"What did he mean about an ex-convict?" Jean asked in a shocked voice. "Not Mr. Fellows? And what would he have to do with it?"

"Nothing," I said promptly, putting certain uncomfortable recollections out of my mind. "Don't you see that Mr. Garney was merely deceiving you? He had nothing to tell, no help to give you. He merely wanted to marry you. Jean, Jean! How could you do so mad a thing?"

"For Gene!" she said reproachfully. "Why, I'd do anything. And Mr. Garney said he surely would tell me when we were married, and if I cared for Gene I would do it. He wouldn't tell me beforehand, because he--he doesn't like you!" She dropped her eyes in delicious confusion. "You see, he is--jealous of you! He didn't want me to wear this!" She touched the locket she wore on a chain about her neck,--the locket I had given her just before leaving Saintsbury.

"How did he know I had given you the locket?" I asked.

"I don't know. He just guessed." She looked shy and conscious--and charming. But something puzzled me.

"You didn't tell him? You are sure of that?"

"Why, yes," she said, looking surprised. "I never told anybody. Not anybody at all. It was a kind of a--secret."

How do ideas come to us? I thought I was wholly absorbed in Jean, and was conscious merely of a desire to soothe and calm her by taking things naturally, but now something seemed to nudge my attention and to urge, "Don't you see what that means? Don't you see? Don't you see?"

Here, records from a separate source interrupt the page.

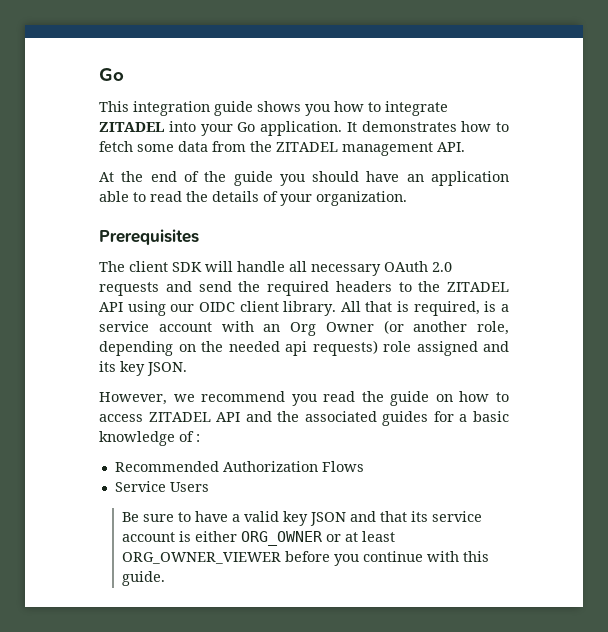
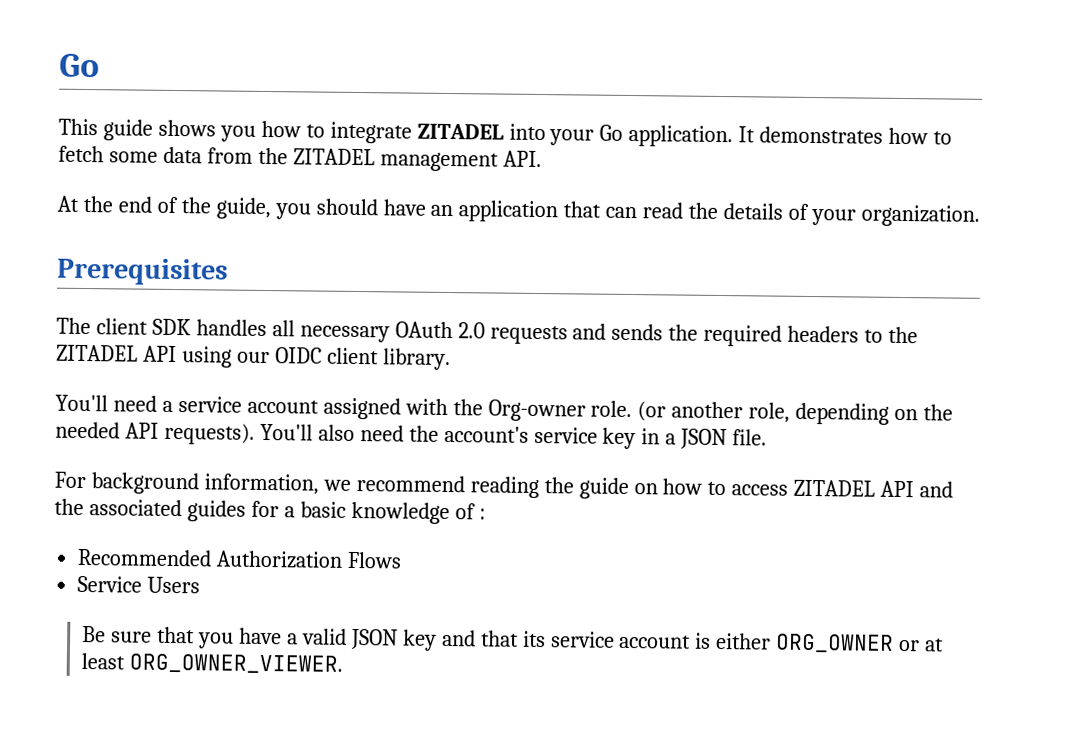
[133,101,210,116] integration -> (98, 127) none
[233,171,273,186] guide -> [215,197,271,220] guide,
[99,191,146,202] able to -> [563,201,638,219] that can
[205,261,285,272] will handle -> [195,319,267,337] handles
[198,281,232,292] send -> [611,323,664,341] sends
[340,301,509,316] [99,321,374,336] All that is required, is a service account with an Org Owner -> [55,394,633,422] // You'll need a service account assigned with the Org-owner role.
[285,340,509,356] [99,361,187,376] [99,391,356,406] api requests) role assigned and its key JSON. // However, we recommend you read -> [124,422,768,450] [54,471,539,499] API requests). You'll also need the account's service key in a JSON file. // For background information, we recommend reading
[177,512,191,522] to -> [157,626,235,649] that you
[282,511,346,526] key JSON -> [349,628,437,651] JSON key
[121,551,489,566] [121,571,165,586] ORG_OWNER_VIEWER before you continue with this guide. -> [129,653,344,674] ORG_OWNER_VIEWER.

I did see--in a flash. That locket! It had not been out of my locked desk until I gave it to Jean, except once,--the night of Barker's murder. I had taken it to Mrs. Whyte's that evening, and had shown the portrait to Miss Thurston for a minute. I was sure she had not even seen the outside of the case, which was out of my hand but a moment. But later that evening, while I sat in Barker's office waiting, I had taken the locket from my pocket and had sat under the gaslight examining it--in full view of the concealed murderer who had watched me from the dark inner room, and who, a few minutes later, shot Barker from that same concealment. The whole thing flashed before my mind.

"Wait here," I said, and dashed for the door by which Garney had left. He was a block away, evidently waiting for a street car which I could see approaching.